>>>

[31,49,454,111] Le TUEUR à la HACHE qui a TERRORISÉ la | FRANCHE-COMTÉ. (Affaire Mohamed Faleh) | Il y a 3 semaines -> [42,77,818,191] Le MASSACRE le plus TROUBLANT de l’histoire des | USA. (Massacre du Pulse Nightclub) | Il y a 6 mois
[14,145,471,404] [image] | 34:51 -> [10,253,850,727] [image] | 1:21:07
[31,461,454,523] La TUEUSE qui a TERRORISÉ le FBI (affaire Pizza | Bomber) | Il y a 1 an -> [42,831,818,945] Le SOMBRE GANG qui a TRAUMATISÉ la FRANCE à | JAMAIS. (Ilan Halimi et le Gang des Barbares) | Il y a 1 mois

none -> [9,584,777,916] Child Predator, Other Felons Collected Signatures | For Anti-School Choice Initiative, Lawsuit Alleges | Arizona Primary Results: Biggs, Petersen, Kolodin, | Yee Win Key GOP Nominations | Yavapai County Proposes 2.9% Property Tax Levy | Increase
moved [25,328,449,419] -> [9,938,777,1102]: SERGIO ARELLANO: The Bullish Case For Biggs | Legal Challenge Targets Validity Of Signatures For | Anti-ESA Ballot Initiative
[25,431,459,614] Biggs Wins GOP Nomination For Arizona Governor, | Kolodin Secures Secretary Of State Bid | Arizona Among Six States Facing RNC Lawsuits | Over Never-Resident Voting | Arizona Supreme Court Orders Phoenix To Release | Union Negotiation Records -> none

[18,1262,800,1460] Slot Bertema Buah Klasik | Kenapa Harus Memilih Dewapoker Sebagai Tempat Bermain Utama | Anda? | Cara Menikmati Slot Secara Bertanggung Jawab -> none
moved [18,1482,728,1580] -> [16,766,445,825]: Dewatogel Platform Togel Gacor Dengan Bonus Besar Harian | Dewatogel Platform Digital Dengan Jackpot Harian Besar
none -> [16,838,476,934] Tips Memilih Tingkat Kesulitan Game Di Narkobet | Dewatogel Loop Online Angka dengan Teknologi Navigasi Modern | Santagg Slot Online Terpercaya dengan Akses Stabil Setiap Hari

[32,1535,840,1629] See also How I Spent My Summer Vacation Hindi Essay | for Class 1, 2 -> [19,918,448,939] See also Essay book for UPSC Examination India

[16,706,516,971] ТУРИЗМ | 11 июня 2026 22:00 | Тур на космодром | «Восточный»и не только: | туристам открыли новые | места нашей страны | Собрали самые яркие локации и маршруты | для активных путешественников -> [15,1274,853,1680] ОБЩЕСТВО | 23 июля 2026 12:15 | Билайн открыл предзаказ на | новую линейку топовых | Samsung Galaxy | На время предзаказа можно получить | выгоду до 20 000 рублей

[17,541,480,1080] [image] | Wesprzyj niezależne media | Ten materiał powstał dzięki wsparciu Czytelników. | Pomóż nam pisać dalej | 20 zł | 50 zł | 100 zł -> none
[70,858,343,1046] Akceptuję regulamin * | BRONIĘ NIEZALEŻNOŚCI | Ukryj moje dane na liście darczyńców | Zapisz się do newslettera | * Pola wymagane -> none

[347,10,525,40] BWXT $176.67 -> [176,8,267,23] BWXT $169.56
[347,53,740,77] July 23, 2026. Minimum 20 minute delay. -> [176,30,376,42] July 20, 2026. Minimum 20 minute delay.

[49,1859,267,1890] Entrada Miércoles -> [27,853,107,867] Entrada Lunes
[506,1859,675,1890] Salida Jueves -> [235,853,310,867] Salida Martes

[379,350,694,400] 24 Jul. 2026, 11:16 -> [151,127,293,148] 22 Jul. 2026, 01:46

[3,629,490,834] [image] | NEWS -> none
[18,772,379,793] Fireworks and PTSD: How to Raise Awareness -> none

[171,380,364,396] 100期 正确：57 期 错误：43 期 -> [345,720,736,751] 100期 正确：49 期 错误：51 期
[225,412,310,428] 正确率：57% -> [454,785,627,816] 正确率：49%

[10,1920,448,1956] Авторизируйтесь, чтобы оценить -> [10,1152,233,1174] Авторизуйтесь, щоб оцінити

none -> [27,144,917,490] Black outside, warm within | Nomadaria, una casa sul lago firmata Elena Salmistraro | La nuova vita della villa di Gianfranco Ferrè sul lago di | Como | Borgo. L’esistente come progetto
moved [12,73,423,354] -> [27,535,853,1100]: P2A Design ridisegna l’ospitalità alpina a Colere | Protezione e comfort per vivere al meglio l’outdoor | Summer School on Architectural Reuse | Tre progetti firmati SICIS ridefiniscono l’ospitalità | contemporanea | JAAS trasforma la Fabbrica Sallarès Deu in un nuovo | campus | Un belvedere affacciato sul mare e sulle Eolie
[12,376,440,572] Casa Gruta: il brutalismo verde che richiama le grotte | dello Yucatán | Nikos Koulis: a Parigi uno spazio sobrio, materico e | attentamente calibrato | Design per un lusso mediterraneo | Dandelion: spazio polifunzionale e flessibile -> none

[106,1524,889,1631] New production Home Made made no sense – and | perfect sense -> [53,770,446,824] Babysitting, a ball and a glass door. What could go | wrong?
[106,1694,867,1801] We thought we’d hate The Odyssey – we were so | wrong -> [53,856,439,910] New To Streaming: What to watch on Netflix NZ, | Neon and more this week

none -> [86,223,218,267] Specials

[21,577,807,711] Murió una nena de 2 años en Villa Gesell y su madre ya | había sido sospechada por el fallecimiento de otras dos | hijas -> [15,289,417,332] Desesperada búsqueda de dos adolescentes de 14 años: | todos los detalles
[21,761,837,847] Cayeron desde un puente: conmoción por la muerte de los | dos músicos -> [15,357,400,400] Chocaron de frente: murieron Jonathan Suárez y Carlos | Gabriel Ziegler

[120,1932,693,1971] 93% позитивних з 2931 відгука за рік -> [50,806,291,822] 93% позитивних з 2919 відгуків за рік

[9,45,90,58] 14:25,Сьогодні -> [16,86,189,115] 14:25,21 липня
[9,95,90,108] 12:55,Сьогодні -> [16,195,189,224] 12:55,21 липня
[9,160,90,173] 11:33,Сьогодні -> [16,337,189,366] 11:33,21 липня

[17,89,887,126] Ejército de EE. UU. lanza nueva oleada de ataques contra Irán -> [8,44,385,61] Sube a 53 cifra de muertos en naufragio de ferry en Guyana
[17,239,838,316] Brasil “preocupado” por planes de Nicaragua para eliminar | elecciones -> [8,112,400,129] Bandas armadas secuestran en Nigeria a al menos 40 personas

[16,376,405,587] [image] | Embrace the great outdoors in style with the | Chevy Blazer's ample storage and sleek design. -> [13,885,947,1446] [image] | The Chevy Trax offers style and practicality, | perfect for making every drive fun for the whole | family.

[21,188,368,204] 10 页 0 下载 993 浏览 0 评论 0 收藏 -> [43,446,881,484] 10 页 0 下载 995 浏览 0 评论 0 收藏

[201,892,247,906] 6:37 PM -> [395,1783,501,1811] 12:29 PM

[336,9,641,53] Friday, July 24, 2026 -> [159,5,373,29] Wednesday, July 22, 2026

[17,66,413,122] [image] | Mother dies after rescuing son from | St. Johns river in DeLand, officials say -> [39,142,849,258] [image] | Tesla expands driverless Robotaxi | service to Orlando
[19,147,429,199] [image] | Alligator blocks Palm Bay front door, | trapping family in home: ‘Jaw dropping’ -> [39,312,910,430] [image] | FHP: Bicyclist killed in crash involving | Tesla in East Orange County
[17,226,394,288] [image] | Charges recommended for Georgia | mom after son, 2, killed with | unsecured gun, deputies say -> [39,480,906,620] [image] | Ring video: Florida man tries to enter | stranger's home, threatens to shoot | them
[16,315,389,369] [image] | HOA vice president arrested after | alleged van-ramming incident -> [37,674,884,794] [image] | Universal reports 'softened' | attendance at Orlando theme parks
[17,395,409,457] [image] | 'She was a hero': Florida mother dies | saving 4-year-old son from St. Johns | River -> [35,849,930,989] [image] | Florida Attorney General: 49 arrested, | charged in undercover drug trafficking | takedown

<<<

Only one stretch of the entries above is wanted: the lines from the one containing "[506,1859,675,1890] Salida Jueves" through the one containing "[10,1920,448,1956] Авторизируйтесь, чтобы". Please reproduce it exactly.

**WRITTEN SOLUTION**
[506,1859,675,1890] Salida Jueves -> [235,853,310,867] Salida Martes

[379,350,694,400] 24 Jul. 2026, 11:16 -> [151,127,293,148] 22 Jul. 2026, 01:46

[3,629,490,834] [image] | NEWS -> none
[18,772,379,793] Fireworks and PTSD: How to Raise Awareness -> none

[171,380,364,396] 100期 正确：57 期 错误：43 期 -> [345,720,736,751] 100期 正确：49 期 错误：51 期
[225,412,310,428] 正确率：57% -> [454,785,627,816] 正确率：49%

[10,1920,448,1956] Авторизируйтесь, чтобы оценить -> [10,1152,233,1174] Авторизуйтесь, щоб оцінити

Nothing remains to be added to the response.